Bonnefanten Pop-up museum x Cultura Nova

Bonnefanten presents artworks by Polish Roma artist Małgorzata Mirga-Tas in the pop-up pavilion at Cultura Nova! The spectacular, colorful tapestries celebrate her culture and tell stories about important women in the Netherlands and Poland. Come to the pop-up museum to see art, sit in a beach chair, read, do crafts and more!

Małgorzata Mirga-Tas
The Bonnefanten pop-up museum showcases sensational tapestries by Polish artist Malgorzata Mirga-Tas. The meters-high artworks are portraits of extraordinary women from the Netherlands and her community in Poland. Women who step outside the box and mean a lot to their communities. Artists, activists, teachers. They lovingly hold their community together and help it move forward. But their soft power often remains invisible and missing from history books.

Mirga-Tas gives these women the stage they deserve. For thousands of years, portraits have been used to immortalize people and show how important they are. Historically, women have been portrayed less than men. Women’s role in society was considered unimportant, and many influential women never made it into the history books. We have forgotten about them. Mirga-Tas wants to draw attention to women around her, adding to history with untold stories.

The portraits are collages of fabric. Mirga-Tas says she sculpts with fabric herself. On large canvases, she combines pieces of fabric with drawings and paintings. She uses clothing, sheets, curtains and other household fabrics that she gets or buys from her immediate surroundings. The fabrics are lived-in, and carry memories within them. The making of these enormous works takes a long time and is a collaborative process, with the artist getting help from (mostly female) family members and neighbors. Mirga-Tas makes the tapestries with a few seamstresses with great expertise. The very act of making together and learning from each other and gaining inspiration gives the work extra meaning.

Mirga-Tas belongs to the Roma, a transnational people who have no defined territory and are spread over large parts of the world. It is one of the largest and most discriminated against minorities in Europe. Her art reflects on Roma identity from a feminist perspective. Through her work she combats the dominant, negative and stereotypical image of the Roma people created for centuries almost exclusively by non-Roma. She shows us an intimate and authentic insight into the Roma community.

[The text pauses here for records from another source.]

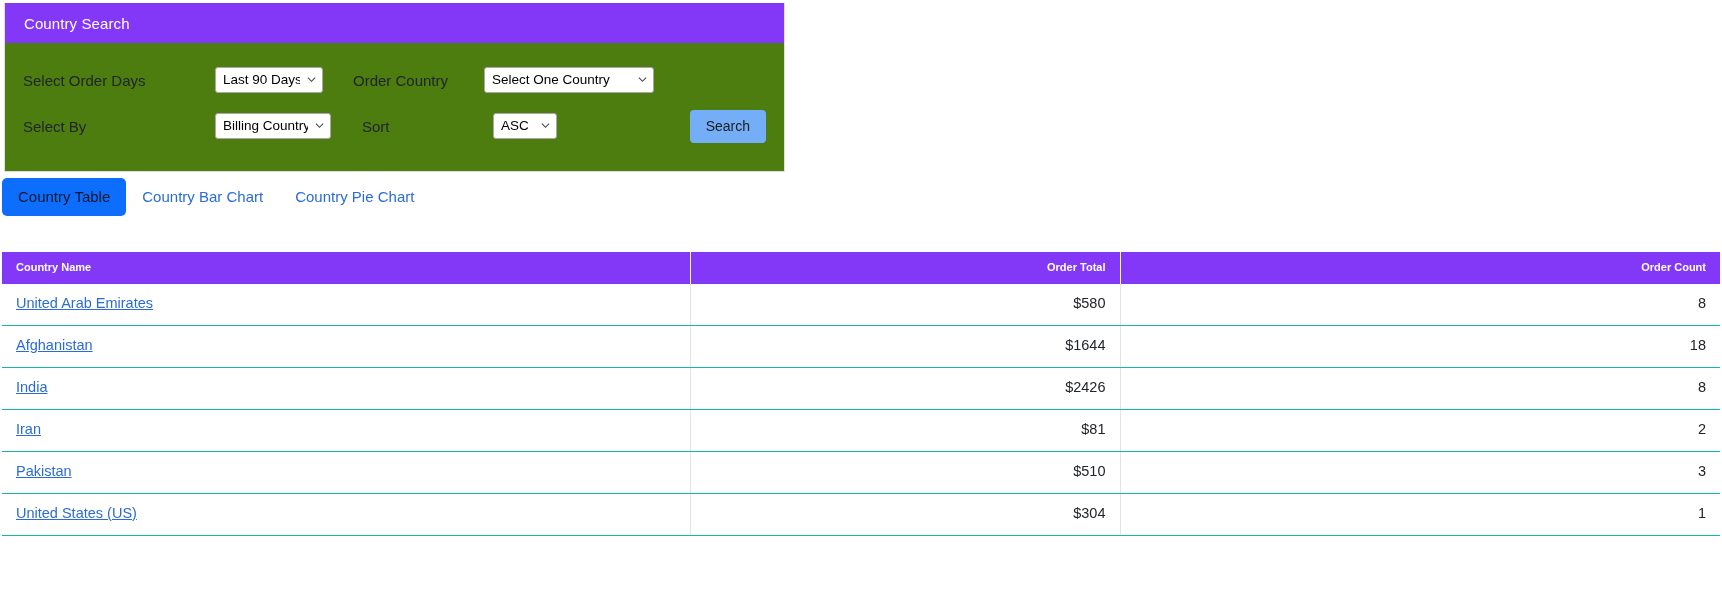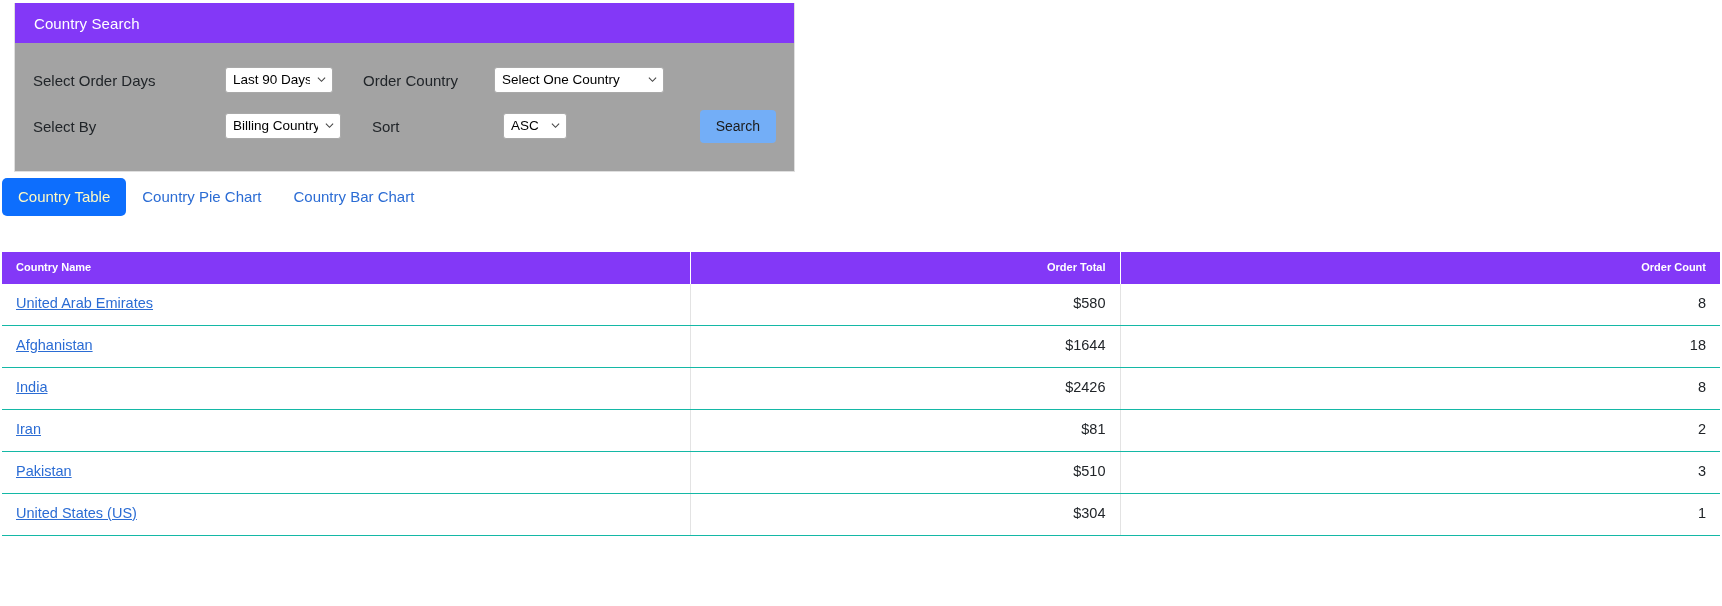--- a/index.html
+++ b/index.html
@@ -17,9 +17,9 @@
   
   .search-card {
     position: absolute;
-    left: 14px; top: 3px;
+    left: 4px; top: 3px;
     width: 781px;
-    background: #a3a3a3;
+    background: #4d7c0f;
     border: 1px solid #dfdfdf;
     border-top: none;
   }

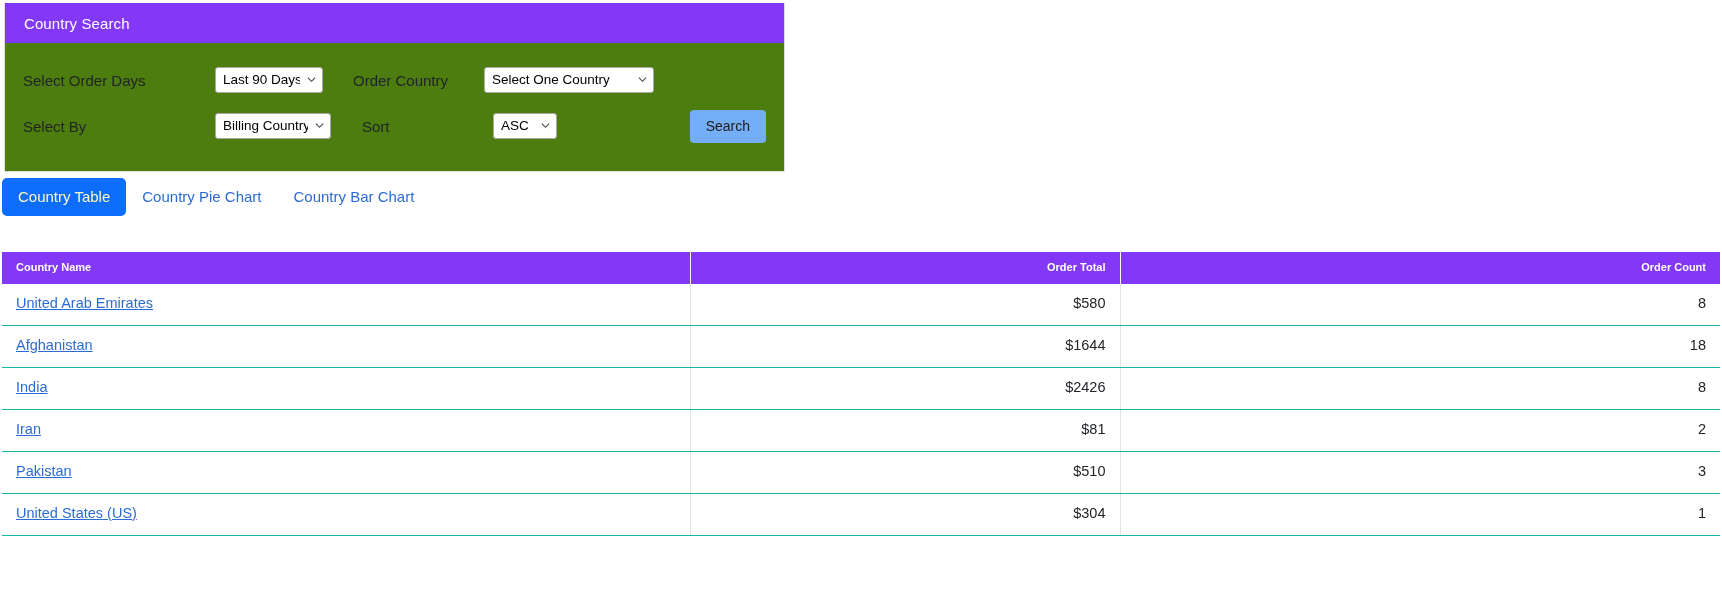--- a/index.html
+++ b/index.html
@@ -113,7 +113,7 @@
   }
   .tab--active {
     background: #0d6efd;
-    color: #fef9c3;
+    color: #0f172a;
     border-radius: 5px;
     padding: 11px 16px 12px 16px;
   }

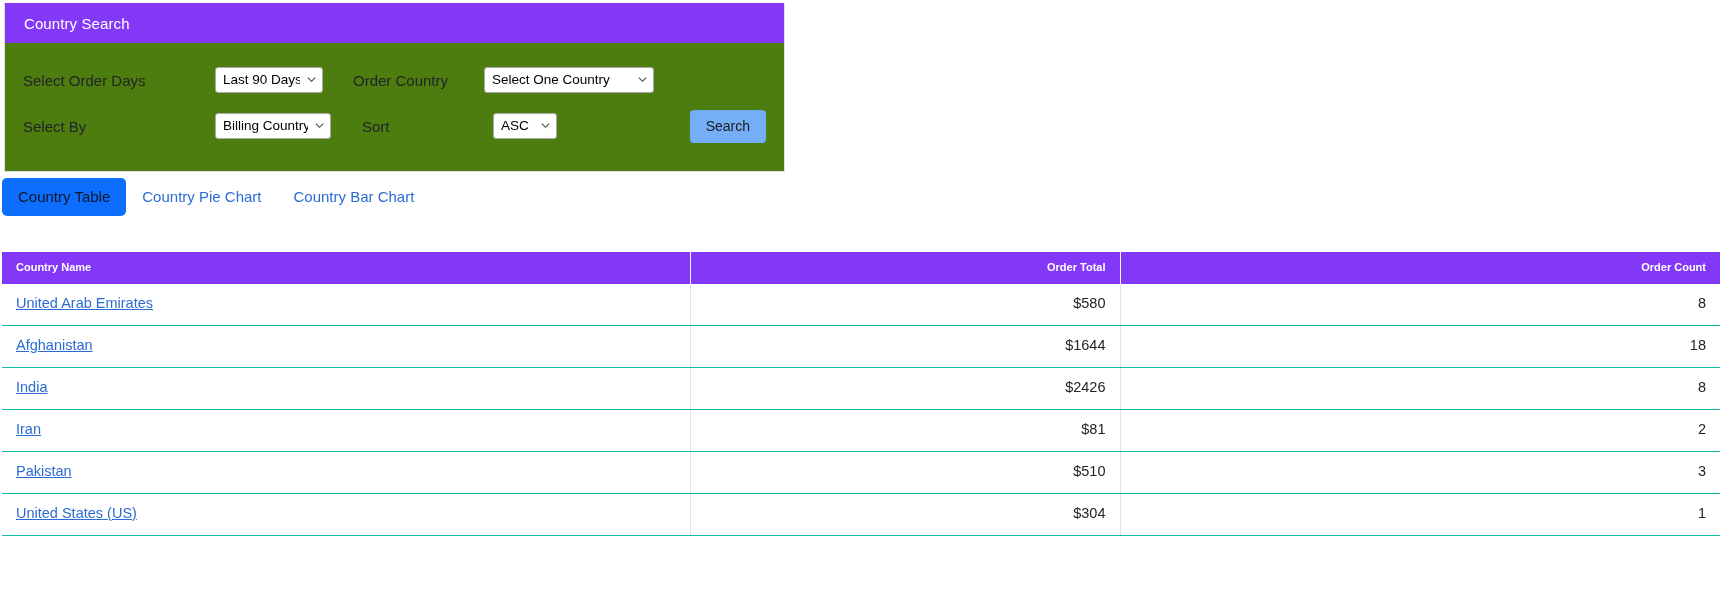--- a/index.html
+++ b/index.html
@@ -247,8 +247,8 @@
 
   <nav class="tabs">
     <span class="tab tab--active">Country Table</span>
+    <span class="tab tab--link">Country Bar Chart</span>
     <span class="tab tab--link">Country Pie Chart</span>
-    <span class="tab tab--link">Country Bar Chart</span>
   </nav>
 
   <div class="table-wrap">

In the pop-up museum you can not only see art, you can chill in our beach chairs, read a book, do crafts and play on it. Throughout the week there will be various activities that will bring you even closer to the world of Małgorzata Mirga-Tas.

Russian Box
Outside the museum pavilion is a special little building. It was conceived by the world-famous Italian

architect Aldo Rossi, who also designed the Bonnefantenmuseum in Maastricht. The Russian Box (1989) resembles the Russian Matryoshka dolls, which can be pushed together from large to small. The Russian Box was donated to the Bonnefanten in 2020 and is now at Cultura Nova for the second time.

The Bonnefanten Pop-up Museum is open every day and free to visit, for everyone!